── Source material

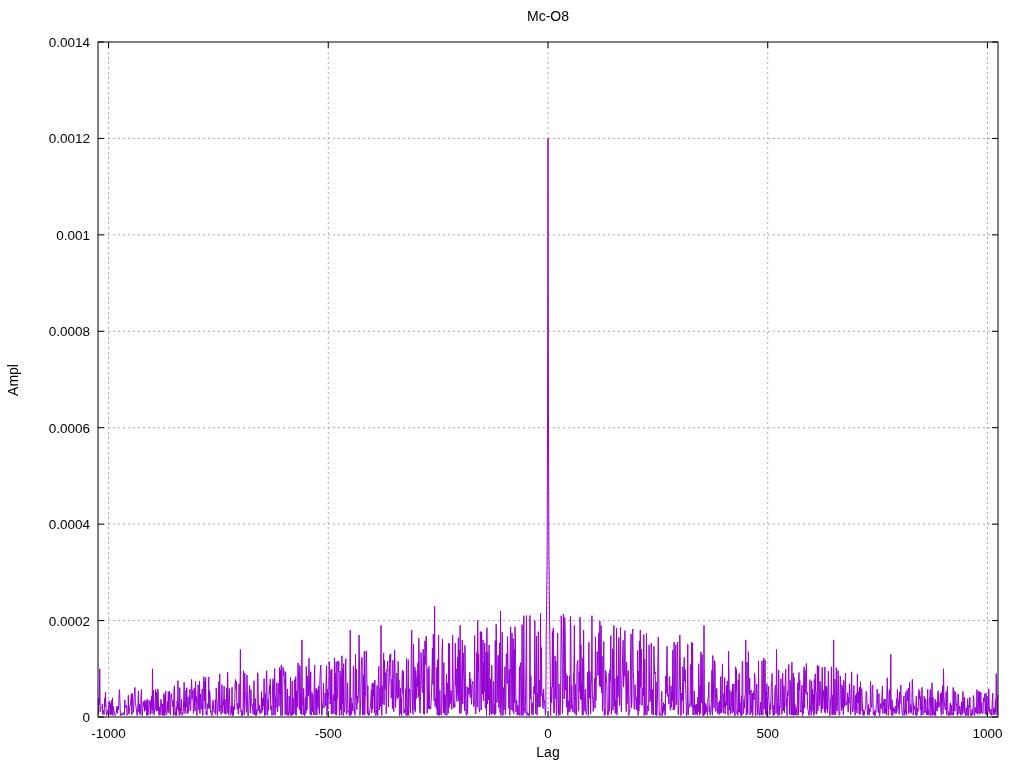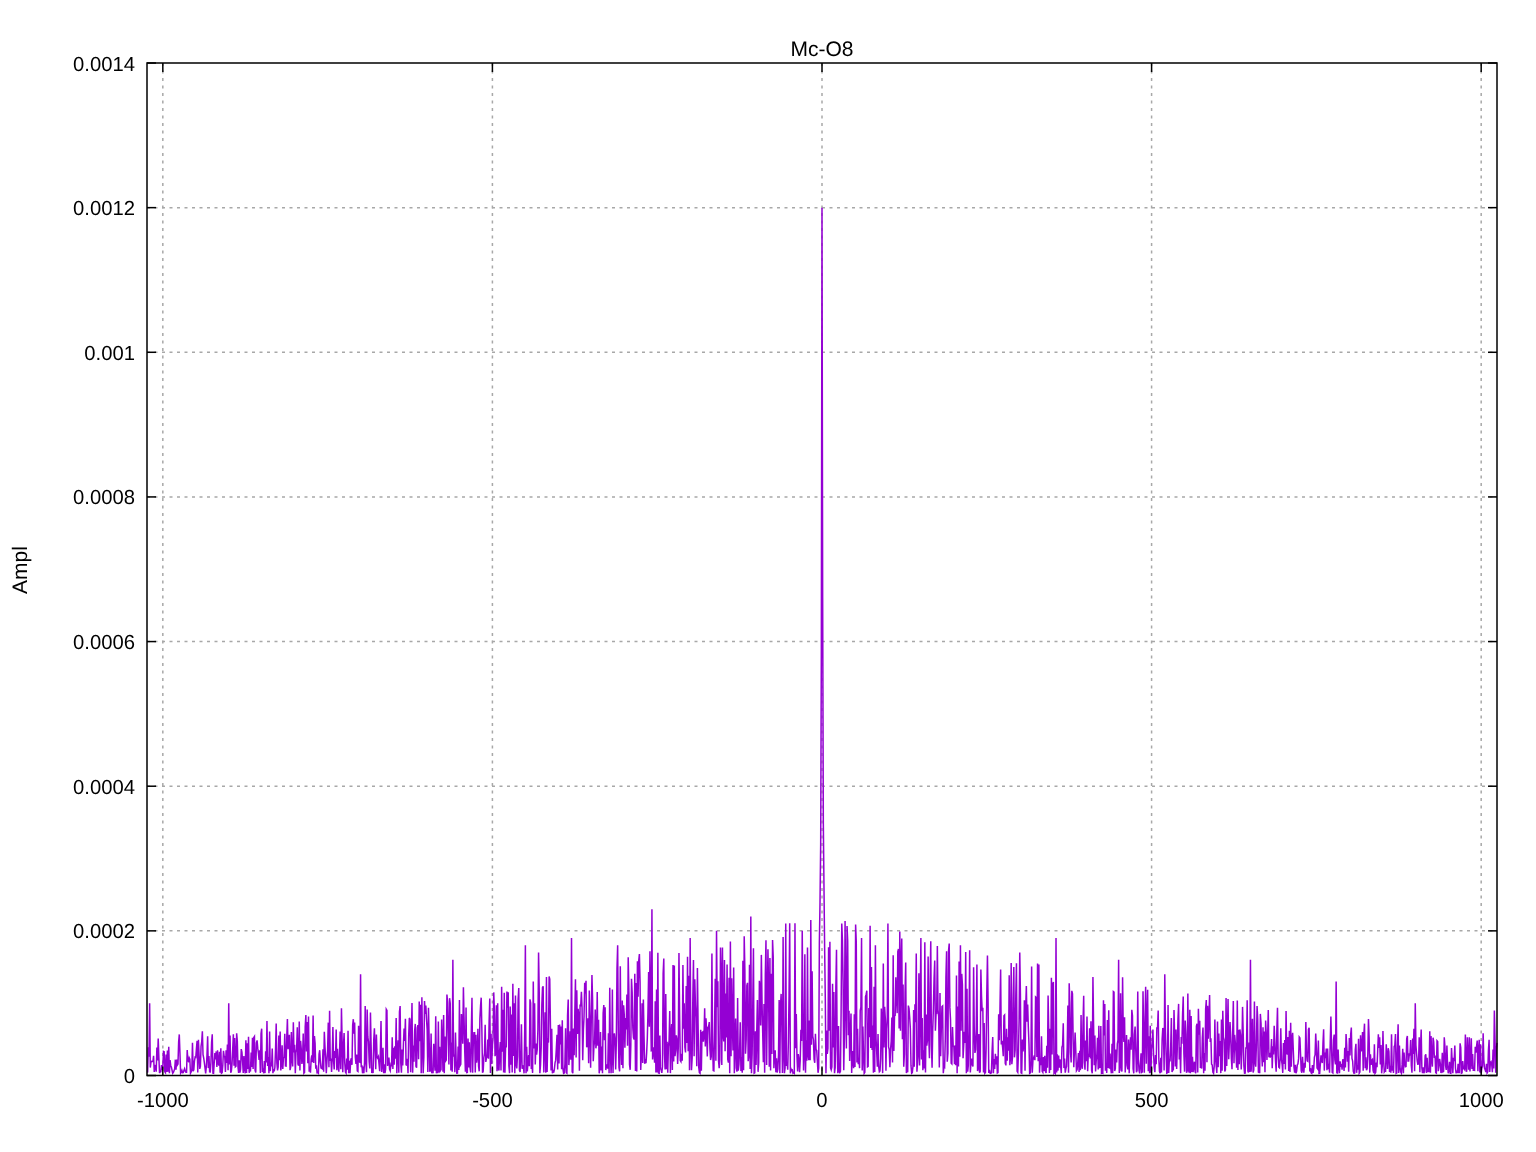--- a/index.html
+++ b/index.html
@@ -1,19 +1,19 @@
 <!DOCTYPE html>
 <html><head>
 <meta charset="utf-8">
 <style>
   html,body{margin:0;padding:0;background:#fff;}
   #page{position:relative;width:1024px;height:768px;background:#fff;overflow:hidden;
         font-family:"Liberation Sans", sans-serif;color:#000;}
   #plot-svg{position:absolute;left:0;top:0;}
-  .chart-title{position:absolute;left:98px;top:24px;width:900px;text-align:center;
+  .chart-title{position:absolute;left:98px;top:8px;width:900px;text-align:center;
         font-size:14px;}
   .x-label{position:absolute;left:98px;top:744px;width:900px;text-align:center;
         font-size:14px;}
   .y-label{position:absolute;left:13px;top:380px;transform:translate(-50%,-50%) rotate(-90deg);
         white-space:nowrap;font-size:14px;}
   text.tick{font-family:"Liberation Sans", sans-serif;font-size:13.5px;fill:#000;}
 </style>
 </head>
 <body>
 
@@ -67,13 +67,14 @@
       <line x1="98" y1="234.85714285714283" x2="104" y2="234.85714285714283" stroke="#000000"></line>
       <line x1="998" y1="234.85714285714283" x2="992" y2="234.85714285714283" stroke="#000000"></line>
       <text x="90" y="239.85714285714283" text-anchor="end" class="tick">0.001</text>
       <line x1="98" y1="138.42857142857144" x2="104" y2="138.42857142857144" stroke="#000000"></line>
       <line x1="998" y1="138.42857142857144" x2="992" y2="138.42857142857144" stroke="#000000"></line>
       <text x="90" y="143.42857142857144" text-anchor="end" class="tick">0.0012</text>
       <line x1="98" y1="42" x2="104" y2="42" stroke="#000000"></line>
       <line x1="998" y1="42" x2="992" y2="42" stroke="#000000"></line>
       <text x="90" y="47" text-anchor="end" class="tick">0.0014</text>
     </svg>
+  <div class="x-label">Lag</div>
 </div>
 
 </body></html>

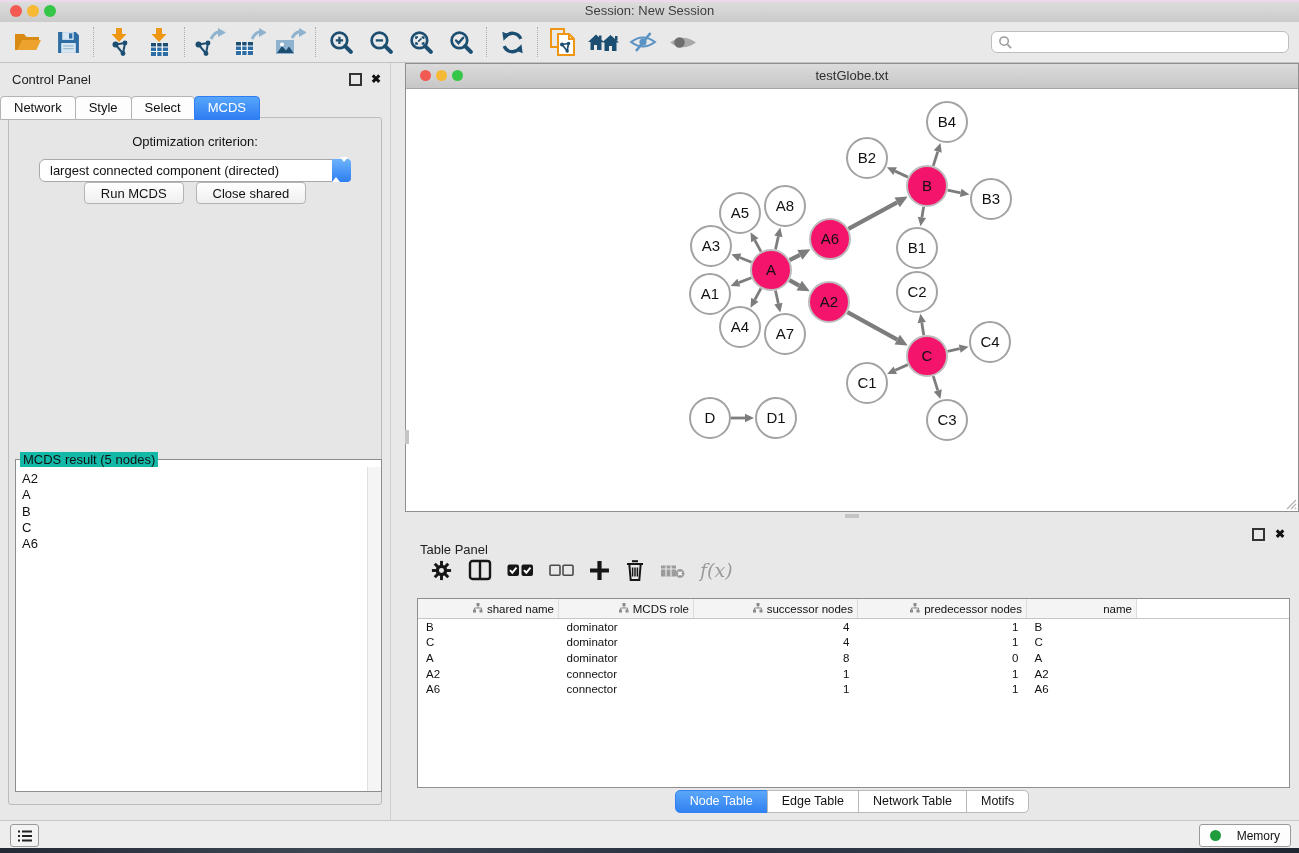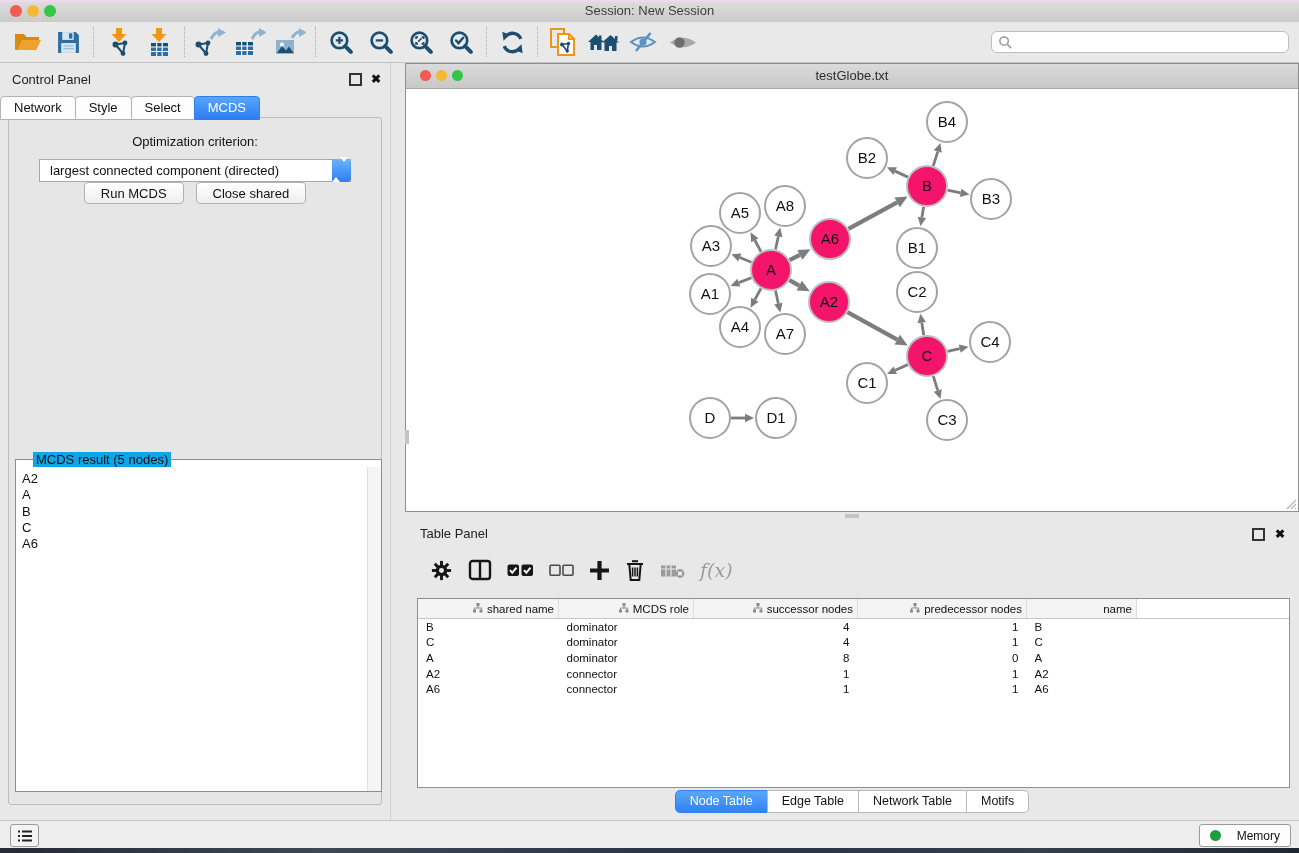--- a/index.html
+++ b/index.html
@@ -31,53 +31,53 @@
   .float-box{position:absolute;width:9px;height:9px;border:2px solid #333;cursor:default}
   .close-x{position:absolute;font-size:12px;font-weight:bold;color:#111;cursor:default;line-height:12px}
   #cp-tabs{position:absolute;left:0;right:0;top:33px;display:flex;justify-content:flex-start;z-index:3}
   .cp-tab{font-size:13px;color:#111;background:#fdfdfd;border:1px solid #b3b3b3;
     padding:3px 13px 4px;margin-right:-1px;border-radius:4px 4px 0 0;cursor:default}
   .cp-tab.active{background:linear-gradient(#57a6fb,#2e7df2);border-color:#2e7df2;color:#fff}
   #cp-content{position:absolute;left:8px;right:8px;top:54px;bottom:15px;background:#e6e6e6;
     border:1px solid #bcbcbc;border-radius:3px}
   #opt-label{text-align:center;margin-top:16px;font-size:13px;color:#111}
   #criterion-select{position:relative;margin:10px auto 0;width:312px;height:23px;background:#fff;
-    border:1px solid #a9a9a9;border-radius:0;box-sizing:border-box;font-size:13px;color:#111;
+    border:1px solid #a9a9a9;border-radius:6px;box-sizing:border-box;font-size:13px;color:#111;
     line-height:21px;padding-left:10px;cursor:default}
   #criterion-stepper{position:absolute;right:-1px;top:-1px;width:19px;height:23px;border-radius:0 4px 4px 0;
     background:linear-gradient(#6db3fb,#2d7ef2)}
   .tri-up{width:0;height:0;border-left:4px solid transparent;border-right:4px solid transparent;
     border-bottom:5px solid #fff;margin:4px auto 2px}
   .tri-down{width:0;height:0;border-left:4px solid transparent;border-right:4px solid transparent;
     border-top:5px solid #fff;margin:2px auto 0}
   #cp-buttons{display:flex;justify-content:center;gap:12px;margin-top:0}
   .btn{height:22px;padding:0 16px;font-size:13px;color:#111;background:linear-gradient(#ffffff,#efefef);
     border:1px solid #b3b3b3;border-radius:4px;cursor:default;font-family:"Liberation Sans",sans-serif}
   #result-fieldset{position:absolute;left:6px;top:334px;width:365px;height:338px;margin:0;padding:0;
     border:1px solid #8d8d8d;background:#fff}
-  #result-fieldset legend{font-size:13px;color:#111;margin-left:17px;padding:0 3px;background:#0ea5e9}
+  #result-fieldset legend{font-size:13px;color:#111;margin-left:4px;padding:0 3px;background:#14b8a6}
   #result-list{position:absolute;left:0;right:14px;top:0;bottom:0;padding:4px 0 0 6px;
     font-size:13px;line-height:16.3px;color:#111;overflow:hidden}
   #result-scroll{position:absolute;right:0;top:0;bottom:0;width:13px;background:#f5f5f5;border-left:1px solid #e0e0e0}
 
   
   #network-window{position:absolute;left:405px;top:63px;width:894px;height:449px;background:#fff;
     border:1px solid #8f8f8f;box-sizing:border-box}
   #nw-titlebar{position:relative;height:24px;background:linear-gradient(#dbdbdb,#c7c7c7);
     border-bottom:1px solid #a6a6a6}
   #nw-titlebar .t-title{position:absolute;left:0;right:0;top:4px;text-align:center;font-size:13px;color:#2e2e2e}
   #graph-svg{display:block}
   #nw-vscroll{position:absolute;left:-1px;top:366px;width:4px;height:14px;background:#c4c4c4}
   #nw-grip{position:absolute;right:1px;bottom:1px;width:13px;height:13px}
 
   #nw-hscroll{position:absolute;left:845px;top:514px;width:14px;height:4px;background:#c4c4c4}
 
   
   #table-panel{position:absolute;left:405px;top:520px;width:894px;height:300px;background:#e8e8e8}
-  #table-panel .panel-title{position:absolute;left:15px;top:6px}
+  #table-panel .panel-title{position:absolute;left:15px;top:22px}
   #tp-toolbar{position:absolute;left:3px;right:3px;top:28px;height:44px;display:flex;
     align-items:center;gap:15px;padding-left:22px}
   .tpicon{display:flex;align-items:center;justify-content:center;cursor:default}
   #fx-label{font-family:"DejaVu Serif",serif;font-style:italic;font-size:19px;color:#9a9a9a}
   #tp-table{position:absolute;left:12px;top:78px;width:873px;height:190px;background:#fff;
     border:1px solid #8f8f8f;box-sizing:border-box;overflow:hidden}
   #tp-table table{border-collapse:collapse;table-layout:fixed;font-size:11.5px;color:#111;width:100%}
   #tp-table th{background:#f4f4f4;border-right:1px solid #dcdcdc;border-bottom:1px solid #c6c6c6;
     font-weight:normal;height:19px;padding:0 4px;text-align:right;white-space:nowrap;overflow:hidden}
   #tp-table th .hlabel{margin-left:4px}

────

--- Exercise requirements ---
In the listing, find every line containing the word "table" and list it.

--- Solution ---
   #table-panel{position:absolute;left:405px;top:520px;width:894px;height:300px;background:#e8e8e8}
-  #table-panel .panel-title{position:absolute;left:15px;top:6px}
+  #table-panel .panel-title{position:absolute;left:15px;top:22px}
   #tp-table{position:absolute;left:12px;top:78px;width:873px;height:190px;background:#fff;
   #tp-table table{border-collapse:collapse;table-layout:fixed;font-size:11.5px;color:#111;width:100%}
   #tp-table th{background:#f4f4f4;border-right:1px solid #dcdcdc;border-bottom:1px solid #c6c6c6;
   #tp-table th .hlabel{margin-left:4px}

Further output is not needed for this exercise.